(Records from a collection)
# # # # # # #
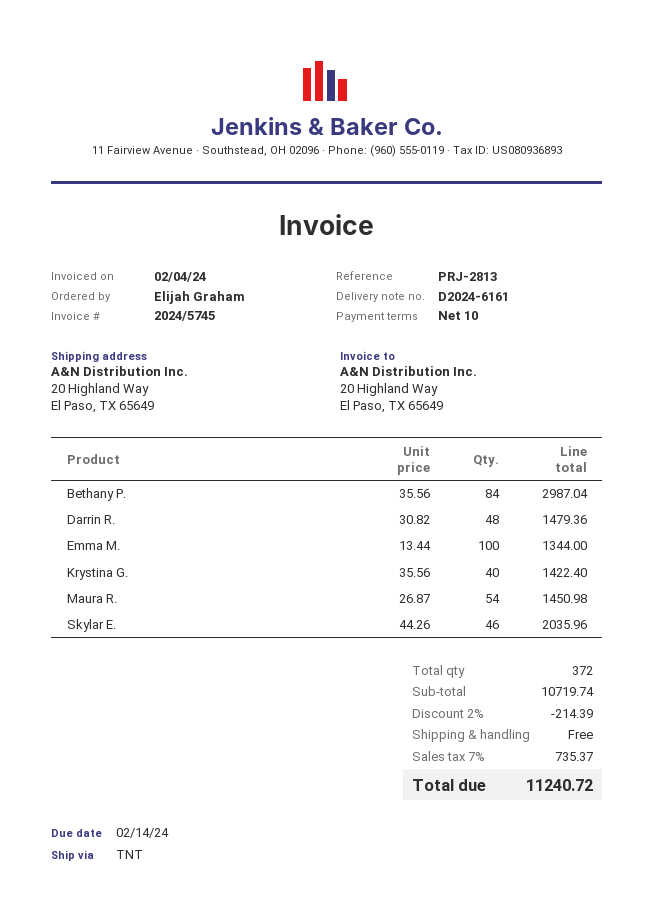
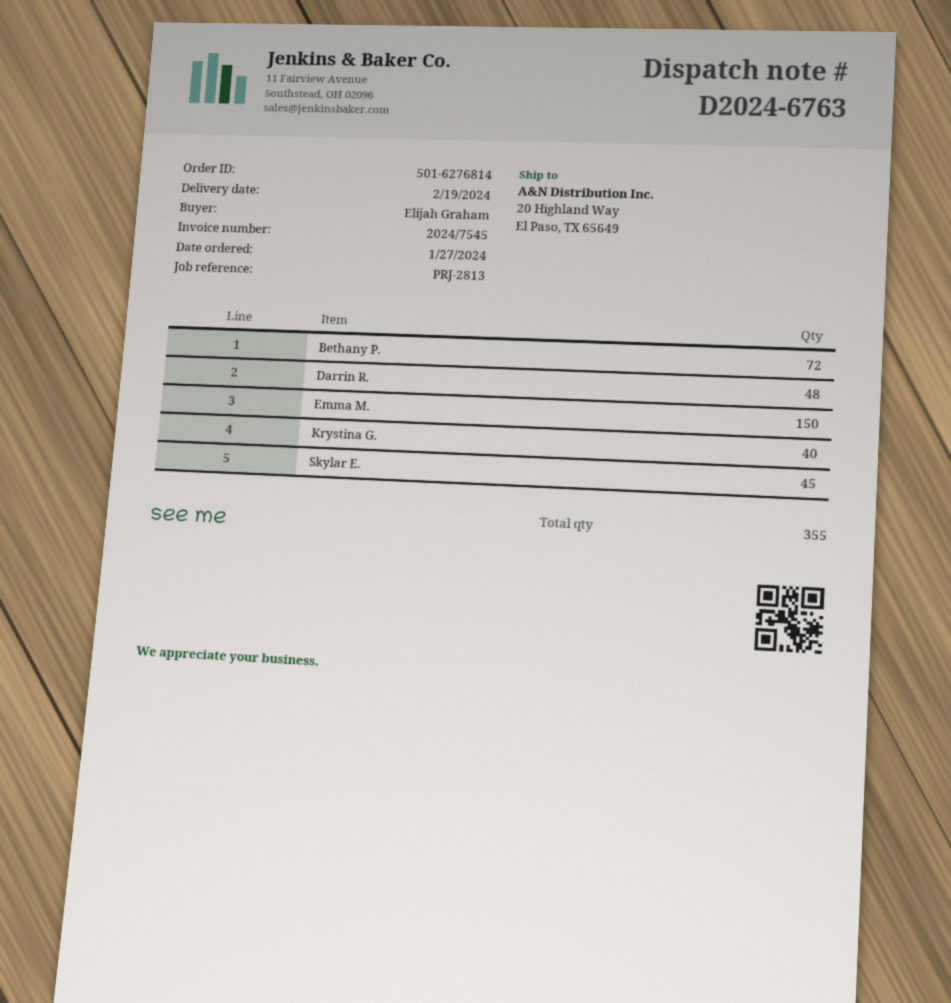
delivery note number: D2024-6161 -> D2024-6763
invoice number: 2024/5745 -> 2024/7545
Bethany P.: 84 -> 72
Emma M.: 100 -> 150
Maura R.: 54 -> none
Skylar E.: 46 -> 45
total quantity: 372 -> 355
# # # # # # #
■ Problem requirements
Please set down the lines above word for word and leave out the pictures.

■ Solution to this problem
delivery note number: D2024-6161 -> D2024-6763
invoice number: 2024/5745 -> 2024/7545
Bethany P.: 84 -> 72
Emma M.: 100 -> 150
Maura R.: 54 -> none
Skylar E.: 46 -> 45
total quantity: 372 -> 355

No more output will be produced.